A guide to the visual language of closed captions and subtitles

Gareth Ford Williams
UX Collective
Published in
10 min readOct 31, 2021

--

The Doctor asks her phone, Tell me about the Visual Language of Closed Captions and Subtitles

If you have ever watched a film or TV programme, or gone to an opera or theatre production with either captions (subtitles in the UK) for improved accessibility or subtitles (also called subtitles in the UK) for language interpretation, there is a visual language that should be followed that helps users get more from the content.

These are things that professional subtitlers and captioners do when they follow best practice as they can help with reading comprehension. These have been researched and tested, and put into practice by broadcasters in particular for over 40 years.

This guide should be applicable to TV or Film open captioning, Translation Subtitles, YouTube Subtitles, Burned-in Captions on social media videos and Video Game Captions.

Some of these are fairly obvious but there are others that can convey subtleties that can unlock meaning.

One thing that needs to be said is that the presentation of captions and translation subtitles should always follow the same rules. They have different purposes but the function is the same, reading the spoken word.
They are both relaying narrative and dialogue, and the end-users included people with or without access to sound, and might also have vision or cognitive impairments. There are people who will say differently, but they only consider translation subtitles being accessed by a standard issue audience, especially hearing audiences. As soon as you consider that disabled people also watch foreign-language films and TV, then you realise that the editorial accessibility conventions are just as relevant.

The following is a user-centric guide to the editorial conventions of an accessible caption or subtitle experience.

If you are a content producer then the main 16 considerations that can be universally applied on any VOD social media platform are on this downloadable cheat sheet. There are more links to resources at the end of the article.

For some of the following there are more than one variation, this is because there are different conventions in captioning in North America as there are in Europe. Key differences are that in the US square brackets are used and have multiple purposes in delivering information and there is a greater tendency to add names of speakers to the beginning of lines in the US.

1. Different Colours.
When text appears in a different colour, then this denotes a different speaker. Colours for individual speakers should persist. If possible a colour associated with a character could be used, like red for Iron Man, blue for Captain America or Green for The Hulk, as this helps cognitively.

Hello I’m The Doctor? (new speaker) Doctor who?

2. A hyphen at the Start of a Line.
Where the platform doesn’t support different colours hyphens are used instead to tell us the speaker has changed.

- (new speaker) Hello I’m The Doctor. — (new speaker) Doctor who?

3. Combined Colours and a Hyphens.
This is when there is either redundancy built into the design so it can be used on multiple platforms, or the content producer is ensuring this also works for colour blind users.

- (new speaker) Hello I’m The Doctor. — (new speaker) Doctor who?

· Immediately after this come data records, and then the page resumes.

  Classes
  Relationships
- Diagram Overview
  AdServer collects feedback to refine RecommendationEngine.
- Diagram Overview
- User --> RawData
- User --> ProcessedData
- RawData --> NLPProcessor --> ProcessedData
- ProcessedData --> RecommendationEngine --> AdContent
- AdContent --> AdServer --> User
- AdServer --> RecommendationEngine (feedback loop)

4. Single Quotation Marks.
This means that the person speaking is either a voiceover artist, a narrator or on the phone.

‘Hello I’m The Doctor’

5. Named Speakers.
When there are too many speakers for colours and/or hyphens, or the pace and volume of text allows it, names of speakers can be used.

This can also be used the first time someone speaks to introduce their caption colour, especially if the first time we encounter them is a particularly busy scene with lots of characters in the dialogue.

Names can either be displayed lowercase followed by a colon which is European, or in square brackets with is North America.

THE DOCTOR: Hello I’m The Doctor. ROSE: Doctor who?
[The Doctor] Hello, I’m The Doctor. [Rose] Doctor who?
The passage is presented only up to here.